This morning I had Maisie and Daisy threatening to break up their act – why, why can’t those girls see they belong together? I put my foot through the kitchen floor. Then all afternoon
there was Copley Wedger – you know Wedger’s, the department store? Rich as Croesus, that fellow, absolutely top drawer ,’ she added, for the benefit of our table companions,
‘and he was stomping about in a rage – though not in the kitchen, thank God. I said, “ Darling, Agnes loves you .” Now there’s hope over expectation, for a start.
“ A girl likes to play hard to get, that’s all .” Did he listen? He was incoherent, though admittedly a bottle and a half of bourbon had something to do with that.’
    ‘Agnes Day’s a Catholic schoolgirl,’ I explained to Le Vol. ‘Well, lapsed. Quite a lot, actually.’
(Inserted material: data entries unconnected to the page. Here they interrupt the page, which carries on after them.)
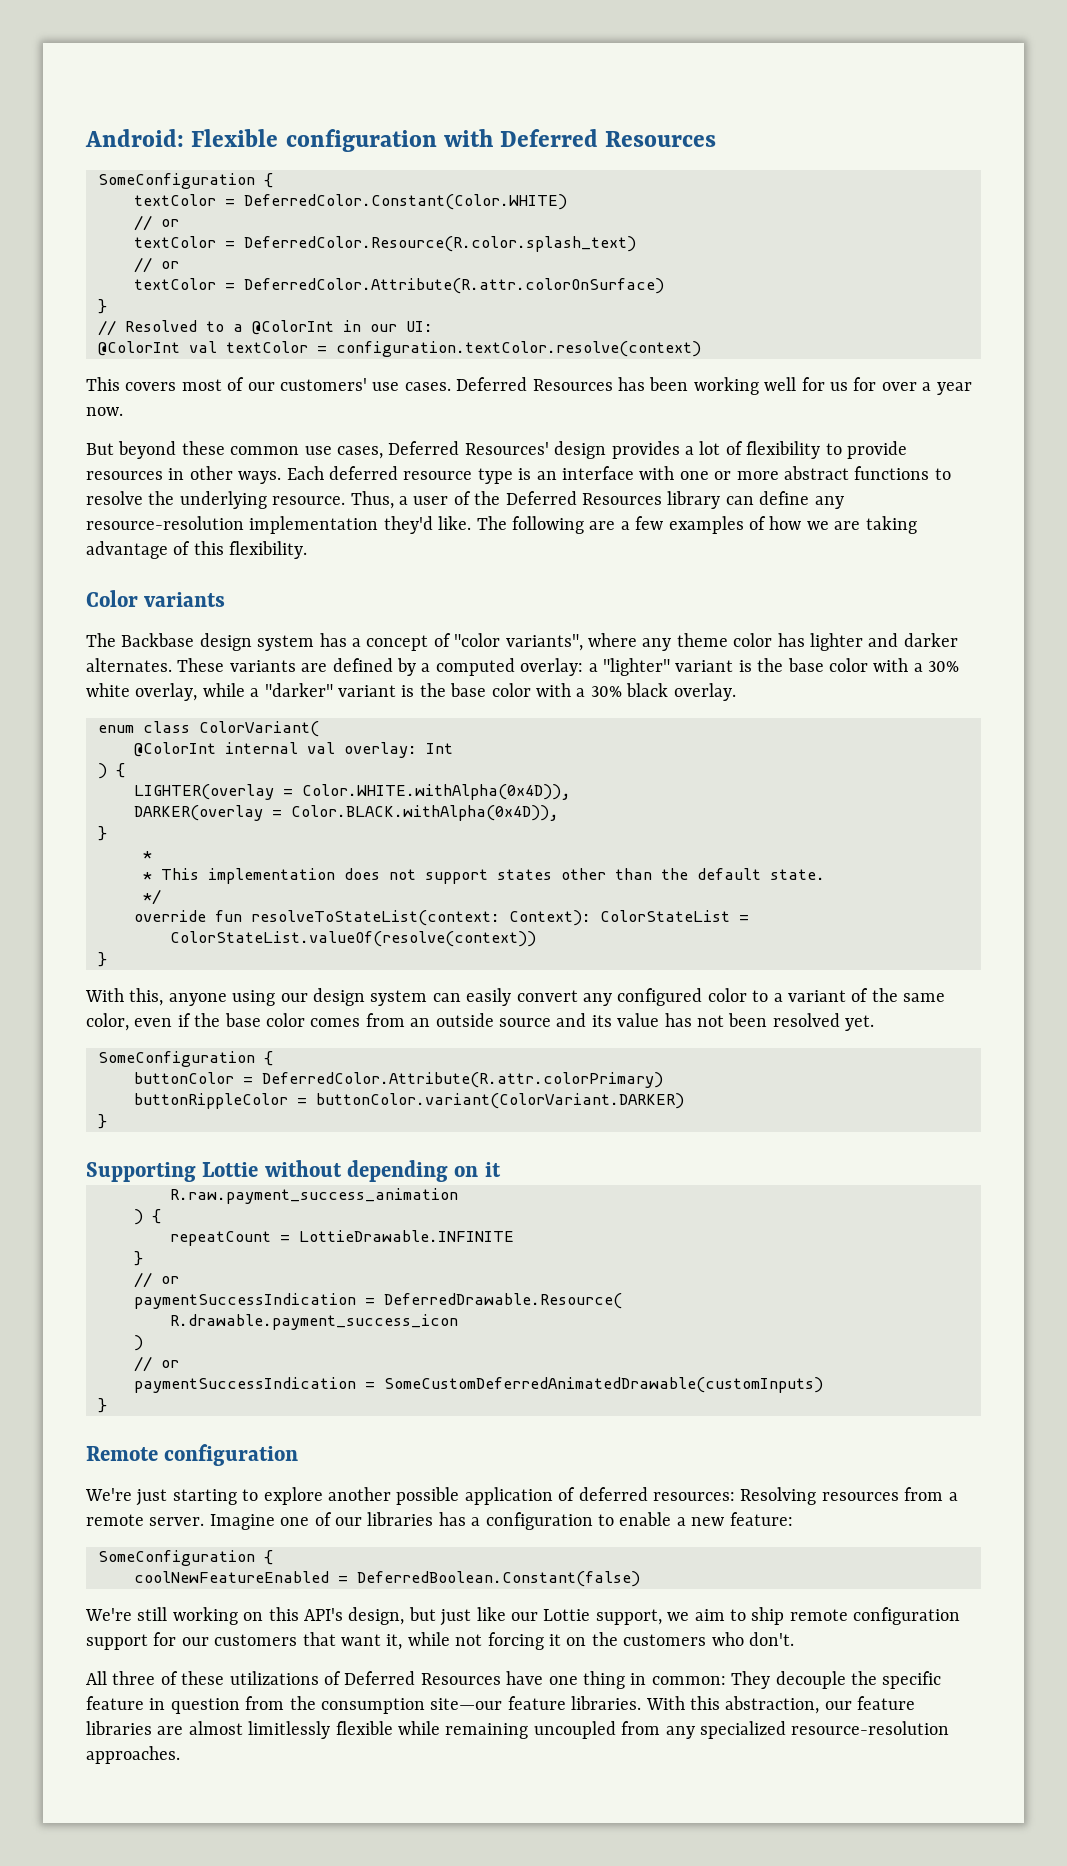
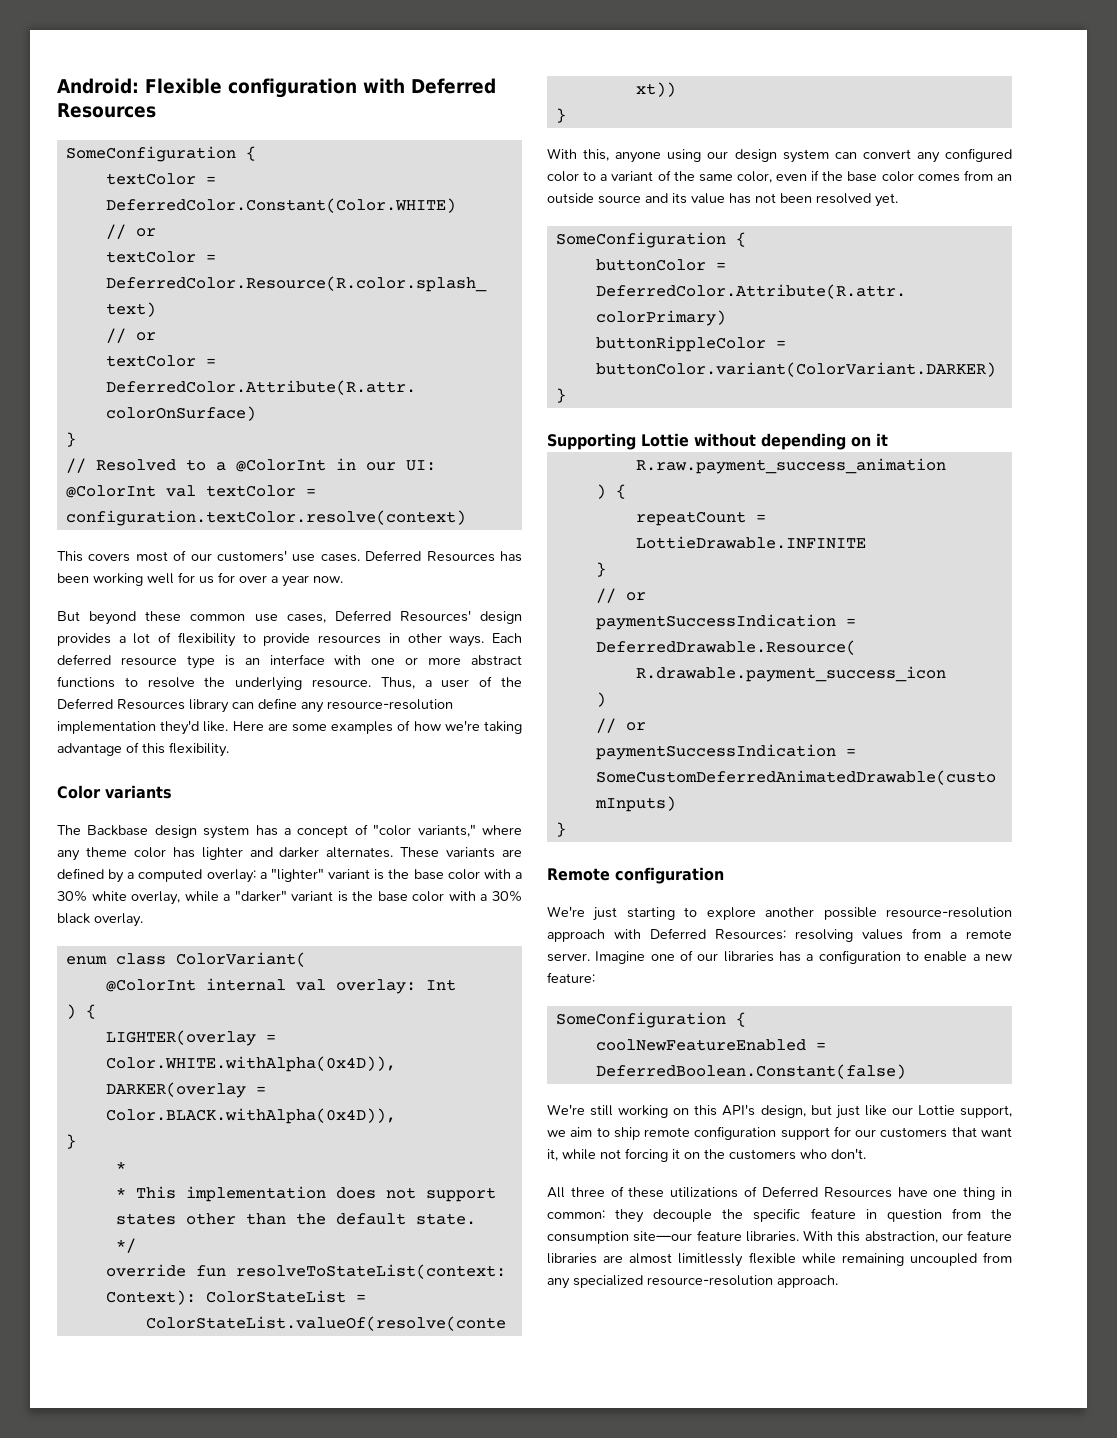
[476,516,664,534] The following are a few -> [232,721,327,732] Here are some
[806,521,861,530] we are -> [444,720,480,731] we're
[505,634,583,651] variants", -> [417,824,476,837] variants,"
[466,988,512,1006] easily -> (857, 155) none
[464,1487,899,1505] application of deferred resources: Resolving resources -> [886,907,1012,918] [547,928,903,942] resource-resolution approach with Deferred Resources: resolving values
[731,1671,771,1689] They -> [615,1209,645,1223] they
[86,1746,180,1764] approaches. -> [777,1275,838,1288] approach.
    ‘You’ll help me find her?’ Pleadingly, Aunt Toolie gripped my hand. ‘If ever a girl was running after the wrong crowd, it’s Agnes. It’s time I brought my
moral influence to bear.’
    ‘Le Vol and I—’ I began, but Le Vol, to my surprise, waved aside my objections, polished off the last of his eggs, wiped his mouth, and declared that of course we must find
this remarkable young woman.
    Rising, I held out a hand to Trouble. ‘See you tomorrow?’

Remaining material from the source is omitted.